18+
реклама
18+
Бургер менюБургер меню

Михаил Тарковский – Очарованные Енисеем (страница 23)

18

23 янв. Поехал с Острова на Молчановский.

26 янв. Утро в деревне. В книгах прошлое людей имеет вид вставшей реки, а жизнь текуча, и переживая передрягу, не чувствуешь этой будущей законченности. Силён и спокоен тот, кто видит её заранее.

Мы всё себе придумываем, и тогда кажется, что есть сильный мир. Как в эфире будто голоса мужиков, а на самом деле радиоволны и сотни вёрст ночной тайги. Когда себе придумывают сильный мир – выходит судьба. Когда другим – книга.

C высоты

Ничего не остается, кроме воспоминаний…

Я родился 25 декабря 1959 года в поселке Никифорово Туруханского района Красноярского края в семье заготовителя Виктора Никифорова.

Поселок наш стоял на коренном правом берегу, с которого стальной трехкилометровый Енисей просматривался на десяток верст в каждую сторону. Высокий, таежный, круто обрывающийся к воде берег уступами мысов уходил вдаль и сходился у горизонта с узкой, почти невидимой, полоской левого берега. За деревней забиралась в хребтик тайга, слева маячил лиственями распадок Лебедянки. Зимой из него тянул пронзительный хиус, так резавший лицо и глаза, когда темным утром со старшим братом Валеркой мы шли в школу вслед за нашей матерью – учительницей русского языка и литературы.

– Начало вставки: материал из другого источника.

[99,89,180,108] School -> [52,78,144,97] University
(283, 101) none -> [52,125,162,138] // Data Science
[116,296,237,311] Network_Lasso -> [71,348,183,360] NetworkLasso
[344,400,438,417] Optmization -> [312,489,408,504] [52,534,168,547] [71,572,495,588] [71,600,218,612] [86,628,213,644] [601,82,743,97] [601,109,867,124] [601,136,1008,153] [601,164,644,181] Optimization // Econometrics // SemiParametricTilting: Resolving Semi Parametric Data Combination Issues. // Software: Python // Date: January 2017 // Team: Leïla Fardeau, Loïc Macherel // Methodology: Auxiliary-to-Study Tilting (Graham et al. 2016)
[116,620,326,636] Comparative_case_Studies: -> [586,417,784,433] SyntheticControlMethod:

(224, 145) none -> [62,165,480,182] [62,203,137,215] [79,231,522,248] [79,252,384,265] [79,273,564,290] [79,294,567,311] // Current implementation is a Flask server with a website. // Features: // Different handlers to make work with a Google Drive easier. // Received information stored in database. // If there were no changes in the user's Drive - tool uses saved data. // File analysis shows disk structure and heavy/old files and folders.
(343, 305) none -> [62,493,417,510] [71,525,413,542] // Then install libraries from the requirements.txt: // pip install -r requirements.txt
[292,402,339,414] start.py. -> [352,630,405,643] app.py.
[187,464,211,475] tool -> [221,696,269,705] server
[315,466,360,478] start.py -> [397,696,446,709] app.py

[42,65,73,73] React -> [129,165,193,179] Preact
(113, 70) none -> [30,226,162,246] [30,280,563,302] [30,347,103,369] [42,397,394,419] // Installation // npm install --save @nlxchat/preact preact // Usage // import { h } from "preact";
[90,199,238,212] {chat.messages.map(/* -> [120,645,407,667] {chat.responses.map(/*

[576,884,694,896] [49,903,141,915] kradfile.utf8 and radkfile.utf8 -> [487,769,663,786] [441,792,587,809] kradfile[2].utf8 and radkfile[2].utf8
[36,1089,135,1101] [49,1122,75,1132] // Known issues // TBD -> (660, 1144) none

Сразу за нашим домом стояла кособокая, седая от ветров и дождей изба деда Карпа, благообразного остяка, заходившего к нам после бани в байковой клетчатой рубашке и шароварах. По утрам дед Карп манил с крыльца Бусого, старого кобеля с отмороженным ухом, долго кричал вдаль, щуря и без того узкие глаза, и, подставляя лицо верховке, южному ветру, манил монотонно, протяжно, и моему детскому уху его крик почему-то слышался как: «Бусмерь, Бусмерь, Бусмерь!»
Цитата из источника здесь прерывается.